Run Analytics

The Analytics pipeline is the heart of Autonomous Identity. The pipeline analyzes, calculates, and determines the association rules, confidence scores, predictions, and recommendations for assigning entitlements and roles to the users.

The analytics pipeline is an intensive processing operation that can take time depending on your dataset and configuration. To ensure an accurate analysis, the data needs to be as complete as possible with little or no null values. Once you have prepared the data, you must run a series of analytics jobs to ensure an accurate rendering of the entitlements and confidence scores.

Pre-Analytics Tasks

Before running the analytics, you must run the following pre-analytics steps to set up your datasets and schema using the Autonomous Identity UI:

  • Add attributes to the schema. For more information, see Set Entity Definitions.

  • Define your datasources. Autonomous Identity supports different file types for ingestion: CSV, JDBC, and generic. You can enter more than one data source file, specifying the dataset location on your target machine. For more information, see Set Data Sources.

  • Define attribute mappings between your data and the schema. For more information, see Set Attribute Mappings.

  • Configure your analytics threshold values. For more information, see Set Analytics Thresholds.

About the Analytics Process

Once you have finished the pre-analytics steps, you can start the analytics. The general analytics process is outlined as follows:

  • Ingest. The ingestion job pulls in data into the system. You can ingest CSV, JDBC, and generic JSON files depending on your system.

  • Training. The training job creates the association rules for each user-assigned entitlement. This is a somewhat intensive operation as the analytics generates a million or more association rules. Once the association rules have been determined, they are applied to user-assigned entitlements.

  • Role Mining. The role mining job analyzes all existing entitlements and analyzes candidate configurations for new roles.

  • Predict As-Is. The predict as-is job determines the current confidence scores for all assigned entitlements.

  • Predict Recommendation. The predict recommendations job looks at all users who do not have a specific entitlement, but are good candidates to receive the entitlement based on their user attribute data.

  • Publish. The publish run publishes the data to the backend Cassandra or MongoDB databases.

  • Create Assignment Index. The create-assignment-index creates the Autonomous Identity index.

  • Refresh Company View.
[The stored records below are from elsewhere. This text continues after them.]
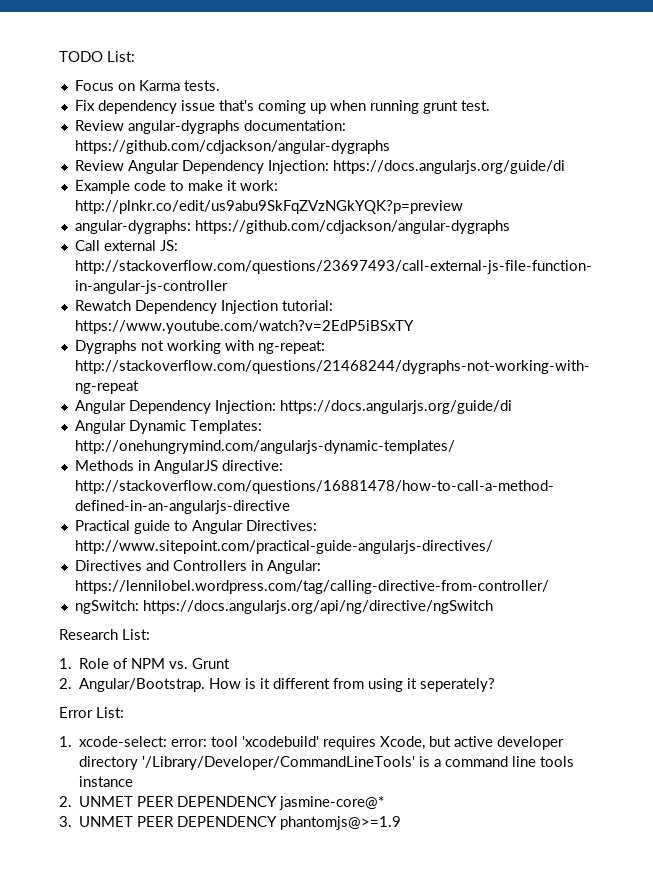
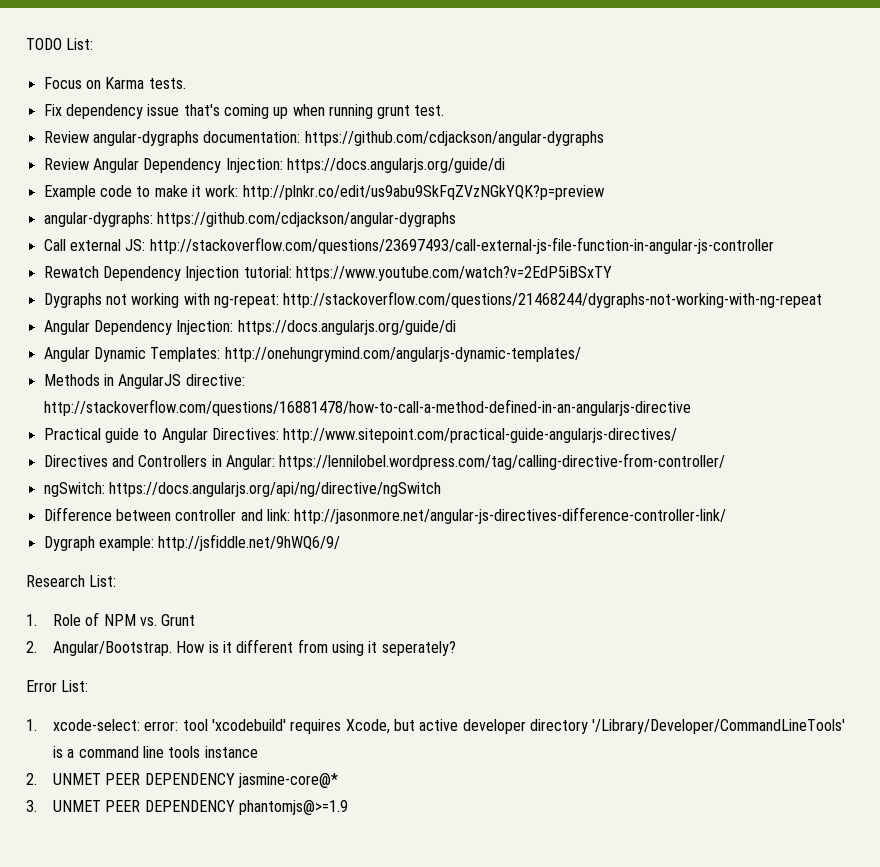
(493, 607) none -> [43,507,727,524] [43,534,341,551] // Difference between controller and link: http://jasonmore.net/angular-js-directives-difference-controller-link/ // Dygraph example: http://jsfiddle.net/9hWQ6/9/

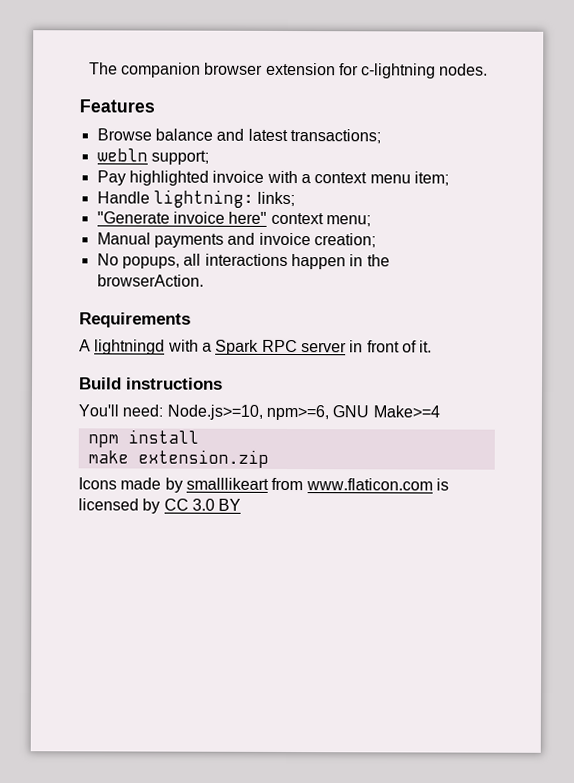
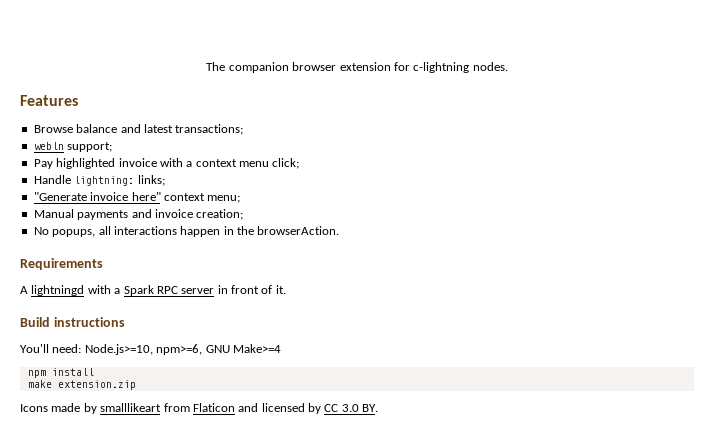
[413,171,449,186] item; -> [272,158,300,169] click;
[305,478,449,491] www.flaticon.com is -> [192,403,259,412] Flaticon and
[218,498,242,511] BY -> [362,404,379,412] BY.

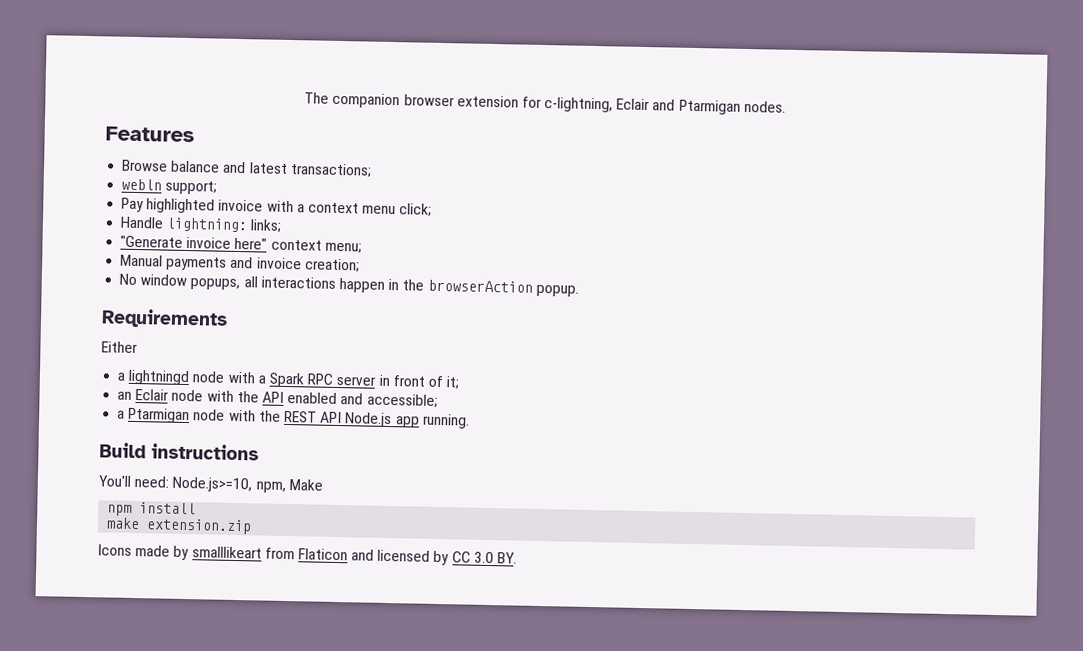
[413,62,470,73] c-lightning -> [544,97,741,115] c-lightning, Eclair and Ptarmigan
(49, 231) none -> [140,274,188,287] window
[257,226,340,235] browserAction. -> [427,279,579,297] browserAction popup.
[20,285,85,296] A lightningd -> [101,341,138,354] [117,369,226,386] Either // a lightningd node
[275,285,286,294] it. -> [446,376,460,390] [117,389,438,408] [117,407,470,429] it; // an Eclair node with the API enabled and accessible; // a Ptarmigan node with the REST API Node.js app running.
[156,344,281,355] npm>=6, GNU Make>=4 -> [255,479,323,493] npm, Make

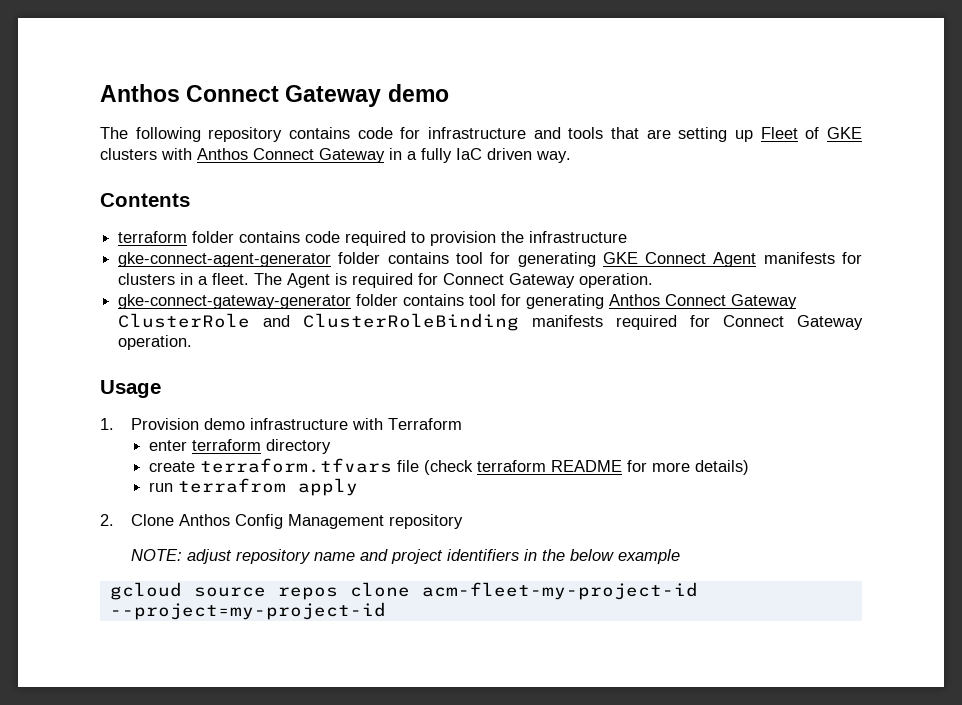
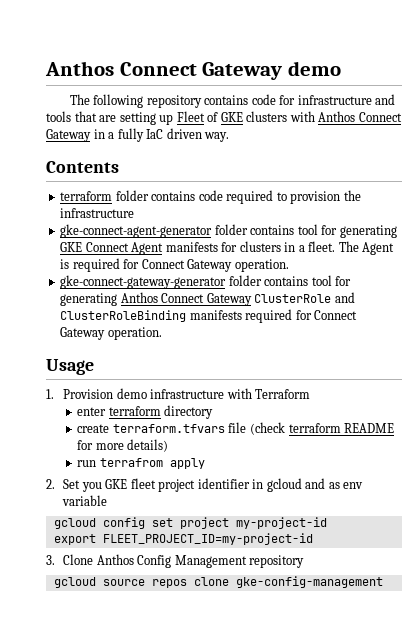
(114, 520) none -> [63,478,364,492] [62,495,108,506] [53,517,327,529] [53,533,313,545] [46,555,55,565] Set you GKE fleet project identifier in gcloud and as env variable // gcloud config set project my-project-id // export FLEET_PROJECT_ID=my-project-id // 3.
[130,549,680,564] // NOTE: adjust repository name and project identifiers in the below example -> (305, 561) none
[421,582,698,600] [109,602,386,620] acm-fleet-my-project-id --project=my-project-id -> [235,576,383,588] gke-config-management

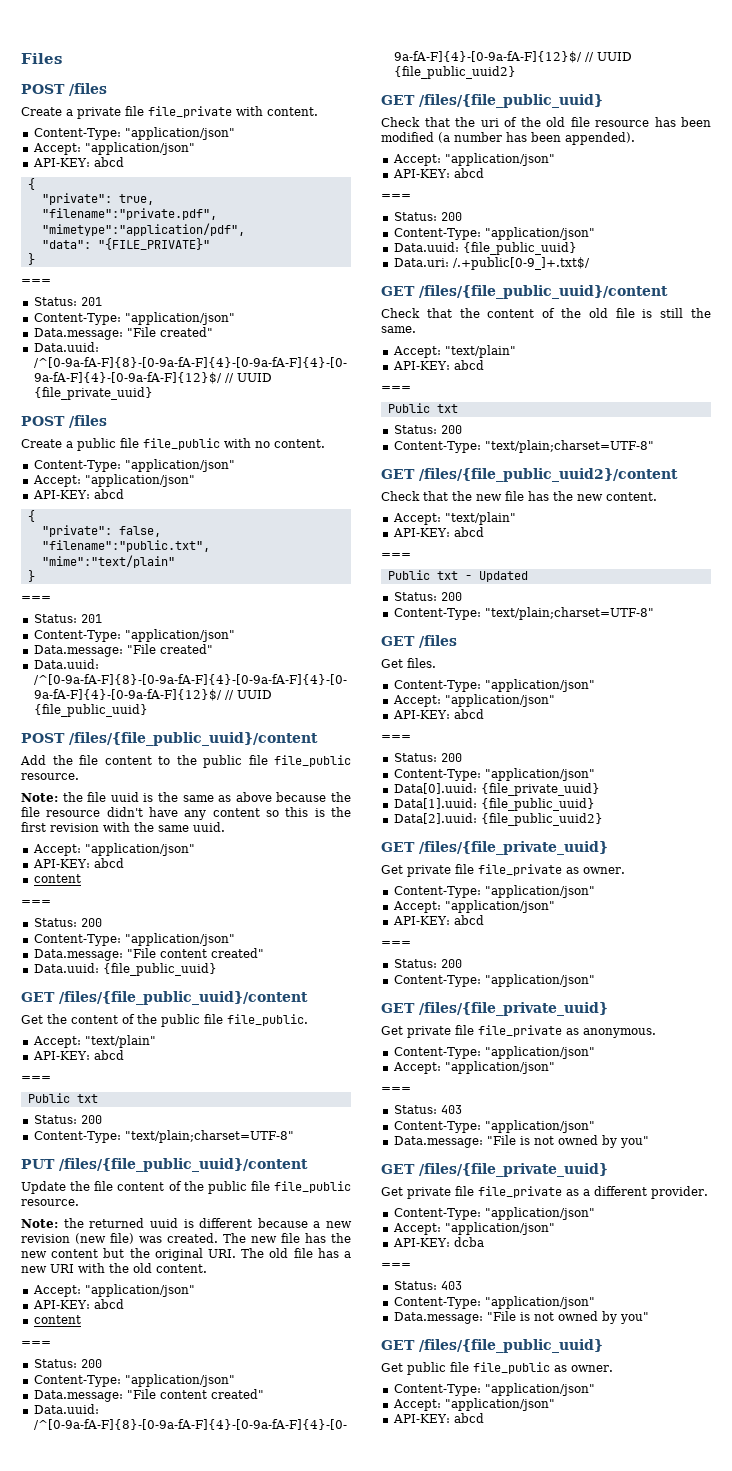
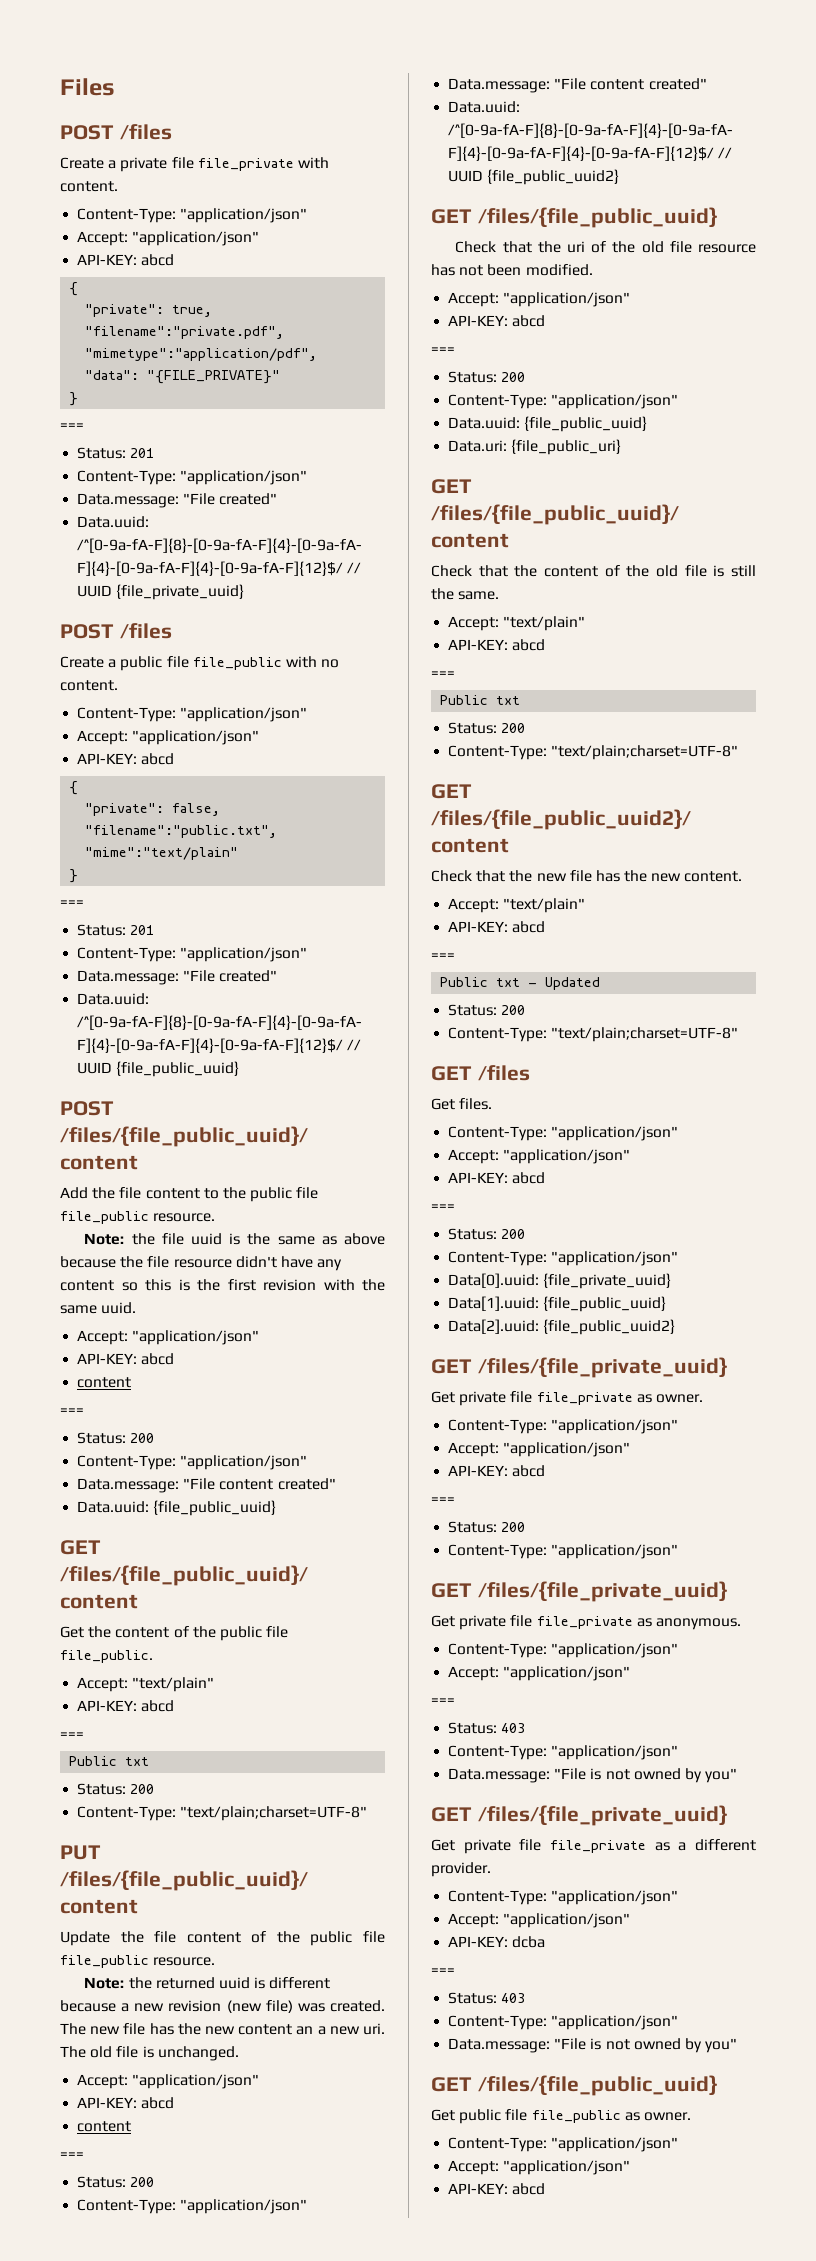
[103,1248,351,1261] [21,1263,207,1273] but the original URI. The old file has a new URI with the old content. -> [296,2023,385,2035] [60,2046,239,2061] an a new uri. The old file is unchanged.
[681,117,711,127] [381,132,635,145] been modified (a number has been appended). -> [459,264,593,276] not been modified.
[452,257,590,270] /.+public[0-9_]+.txt$/ -> [511,439,622,455] {file_public_uri}

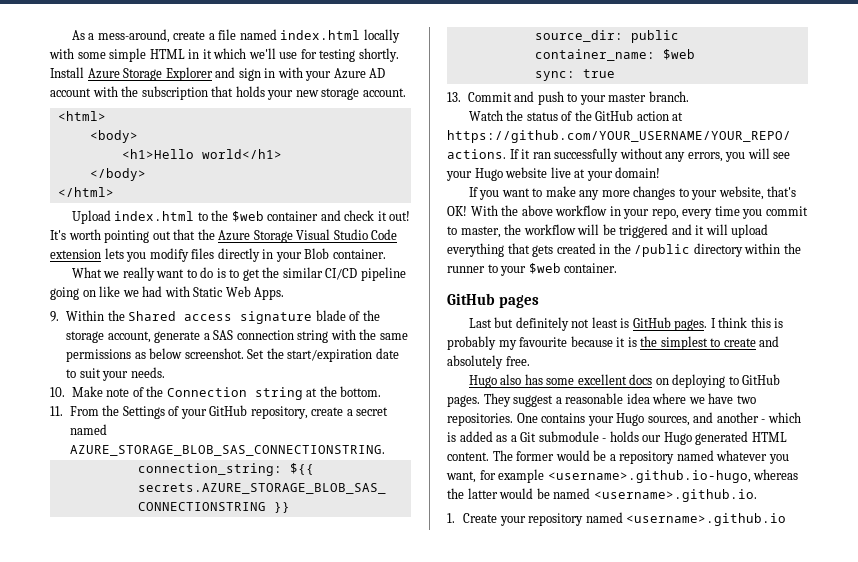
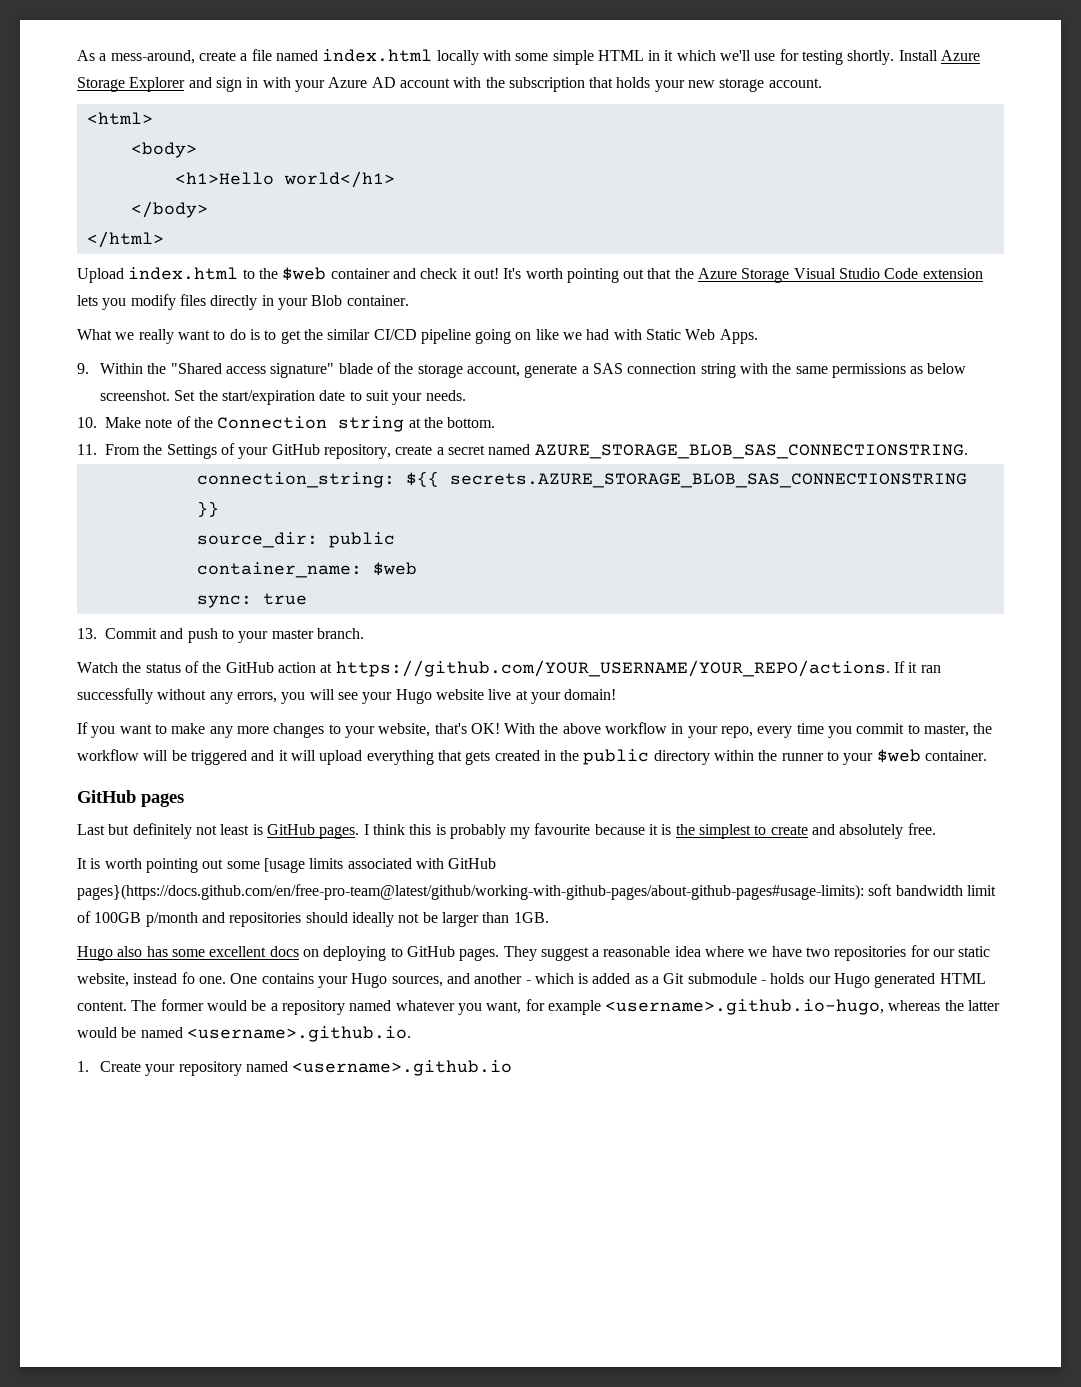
[128,311,313,324] Shared access signature -> [170,363,335,378] "Shared access signature"
[634,244,691,257] /public -> [583,749,650,765] public
(530, 361) none -> [77,858,497,873] [77,884,996,900] [77,911,549,927] // It is worth pointing out some [usage limits associated with GitHub pages}(https://docs.github.com/en/free-pro-team@latest/github/working-with-github-pages/about-github-pages#usage-limits): soft bandwidth limit of 100GB p/month and repositories should ideally not be larger than 1GB.
[447,413,513,426] repositories. -> [834,945,991,961] [77,972,226,987] repositories for our static website, instead fo one.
Run refresh-company-view to refresh the indexes and company view display. Currently, you can only run this procedure on the command line.

  • Run Reports. You can run the create-assignment-index-report (report on index creation), anomaly (report on anomalous entitlement assignments), insight (summary of the analytics jobs), and audit (report on change of data).

Autonomous Identity analytics pipeline summary.
Figure 1. Autonomous Identity Analytics Pipeline Jobs

The analytics pipeline requires that DNS properly resolve the hostname before its start. Make sure to set it on your DNS server or locally in your /etc/hosts file.

The following sections present the steps to run the analytics pipeline using the Jobs UI.

You can continue to use the command-line to run each step of the analytics pipeline. For instructions, see Run the Pipeline CLI.

Ingest the Data Files

At this point, you should have set your data sources and configured your attribute mappings. You can now run the initial analytics job to import the data into the Cassandra or MongoDB database.

Run ingest using the UI:

  1. On the Autonomous Identity UI, click the Administration link, and then click Jobs.

  2. On the Jobs page, click New Job. You will see a job schedule with each job in the analytics pipeline.

  3. Click Ingest, and then click Next.

  4. On the New Ingest Job box, enter the name of the job, and then select the data source file.

  5. Click Advanced and adjust any of the Spark properties, if necessary:

    • Driver Memory (GB)

    • Driver Cores

    • Executor Memory (GB)

    • Executor Cores

  6. Click Save to continue.

  7. Click one of the following commands:

    1. If you need to edit any of the job settings, click Edit.

    2. If you want to remove the job from your Jobs page, click Delete job.

  8. Click Run Now to start the ingestion run.

  9. Next monitor the state of the job by clicking Logs, or click Refresh to update the Jobs page.

  10. When the job completes, you can see the change in the status.

    See it in action
    jobs ingest

Run Training

After you have ingested the data into Autonomous Identity, start the training run.

Training involves two steps:

  • Autonomous Identity starts an initial machine learning run where it analyzes the data and produces association rules, which are relationships discovered within your large set of data. In a typical deployment, you can have several million generated rules. The training process can take time depending on the size of your data set.

  • Each of these rules are mapped from the user attributes to the entitlements and assigned a confidence score.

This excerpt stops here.